Harter Stoff, von Sandra Weihs perfekt in Szene gesetzt
von Gérard Otremba
Es ist zweifellos schwere Kost, die uns Sandra Weihs mit ihrem Debütroman vorsetzt. Im Mittelpunkt von Das grenzenlose Und steht die 18-jährige Marie, eine Borderline-Patientin, die in einer betreuten Wohngemeinschaft lebt. Von ihrer alkoholsüchtigen Mutter während ihrer Kindheit physisch und psychisch misshandelt, entwickelt Marie eine tiefste Ablehnung gegen das Leben, kommt mit der Welt nicht klar, Selbstmordversuche sind die Folge. Nirvana, die Band des depressiven Genies Kurt Cobain, ist ihre Lieblingsmusikgruppe, sie erwärmt sich für Ciorans Schriften Vom Nachteil, geboren zu sein und hat mit Willi einen außergewöhnlichen, fast skurril anmutenden Therapeuten, der mit höchst eigenwilligen Methoden auf seine Patienten zugeht. Im Vorraum der Praxis lernt Marie den wenige Jahre älteren Emanuel kennen, der bei seiner Großmutter in einem einst von ihr betriebenen Bordell wohnt. Während Marie sterben möchte, hat Emanuel das Problem, dass er sterben muss, denn ein irreparabler Hirntumor setzt demnächst seinem Leben ein Ende. Marie soll ihm die Angst vor dem Sterben nehmen, sie einigen sich auf einen Pakt und wollen an Maries in drei Monaten stattfindenden Geburtstag einen gemeinsamen Suizid zelebrieren.

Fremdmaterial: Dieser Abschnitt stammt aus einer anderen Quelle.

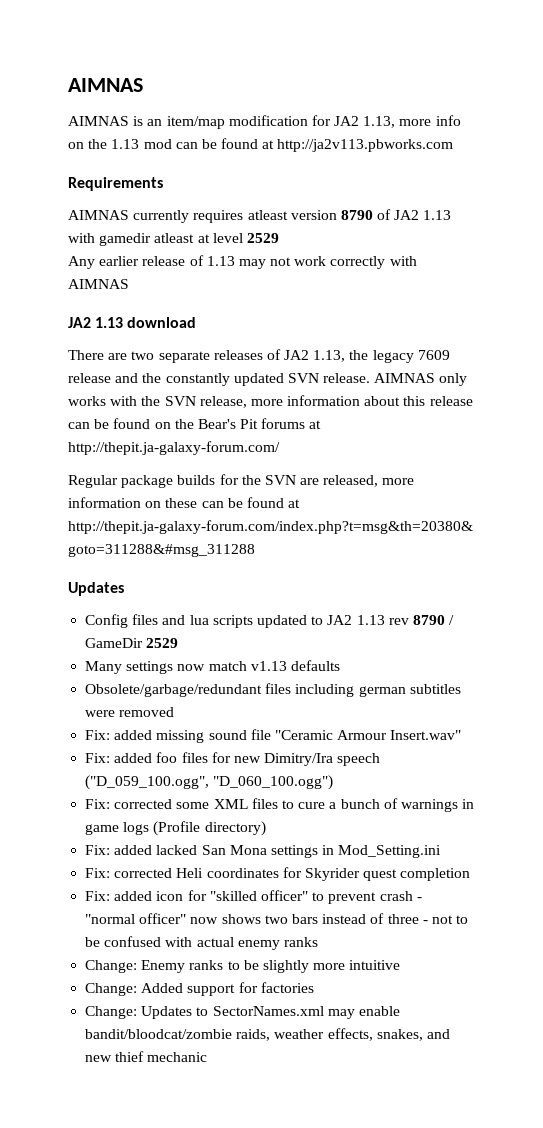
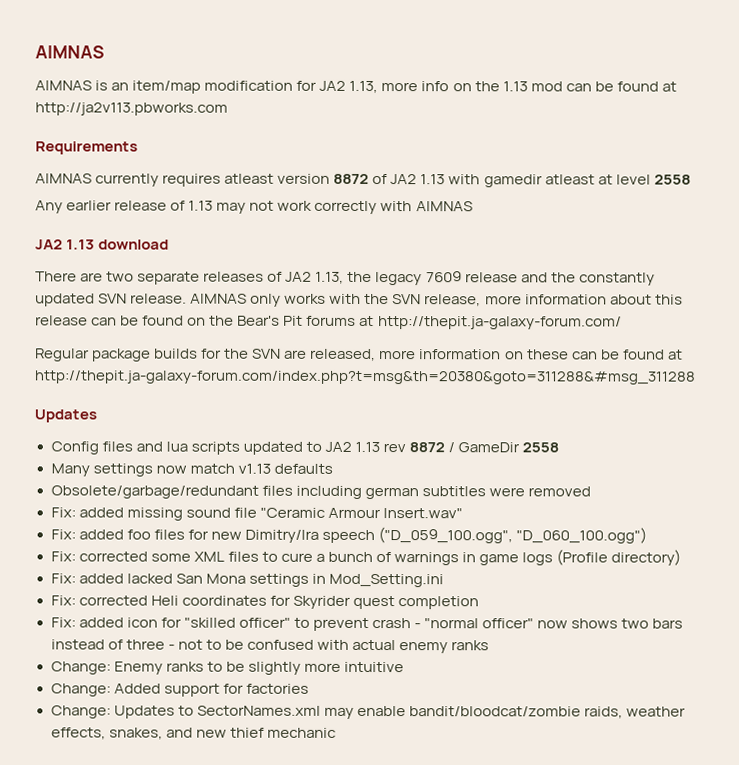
- AIMNAS currently requires atleast version 8790 of JA2 1.13 with gamedir atleast at level 2529
+ AIMNAS currently requires atleast version 8872 of JA2 1.13 with gamedir atleast at level 2558
- Config files and lua scripts updated to JA2 1.13 rev 8790 / GameDir 2529
+ Config files and lua scripts updated to JA2 1.13 rev 8872 / GameDir 2558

Sandra Weihs hat Sozialarbeit studiert und mit Kindern, Jugendlichen und Familien aus prekären Verhältnissen gearbeitet. In ihrer Berufswelt hat sie wahrscheinlich genügend Vorbilder für Marie kennen gelernt, die Thematik dürfte ihr nur allzu bekannt sein. Das spürt man, denn mit viel Mitgefühl, aber ohne in Selbstmitleid zu verfallen und mit einer Prise Humor lässt sie Marie aus ihrem Leben berichten. Maries Gründe und Argumentation, sich dem Tod hingeben zu wollen, sind stets schlüssig und nachvollziehbar, sowohl auf emotionaler, als auch auf intellektueller Ebene. Dass in Marie ein Entwicklungsprozess stattfindet und der Roman nicht im größtmöglichen Unglück endet, liegt dennoch nahe. Sandra Weihs bedient sich in Das grenzenlose Und einer einfachen, prägnanten, teils drastischen, dem Alter ihrer Protagonisten entsprechenden Sprache, tagesphilosophische Exkurse über den Sinn des Lebens inklusive. Obwohl der Tod wie ein Damoklesschwert über diesem Roman schwebt, verleiht ihm Sandra Weihs ein hoffnungsvolles Antlitz, voller Rührung und Zärtlichkeit. Für Das grenzenlose Und erhielt die 30-jährige Österreicherin den Literaturpreis der Jürgen Ponto-Stiftung für das beste deutschsprachige Debüt des Jahres 2015. Mal sehen, welche Preise noch folgen.
Sandra Weihs: „Das grenzenlose Und“, Frankfurter Verlagsanstalt, Hardcover, 978-3-627-00220-6, 19,90 €.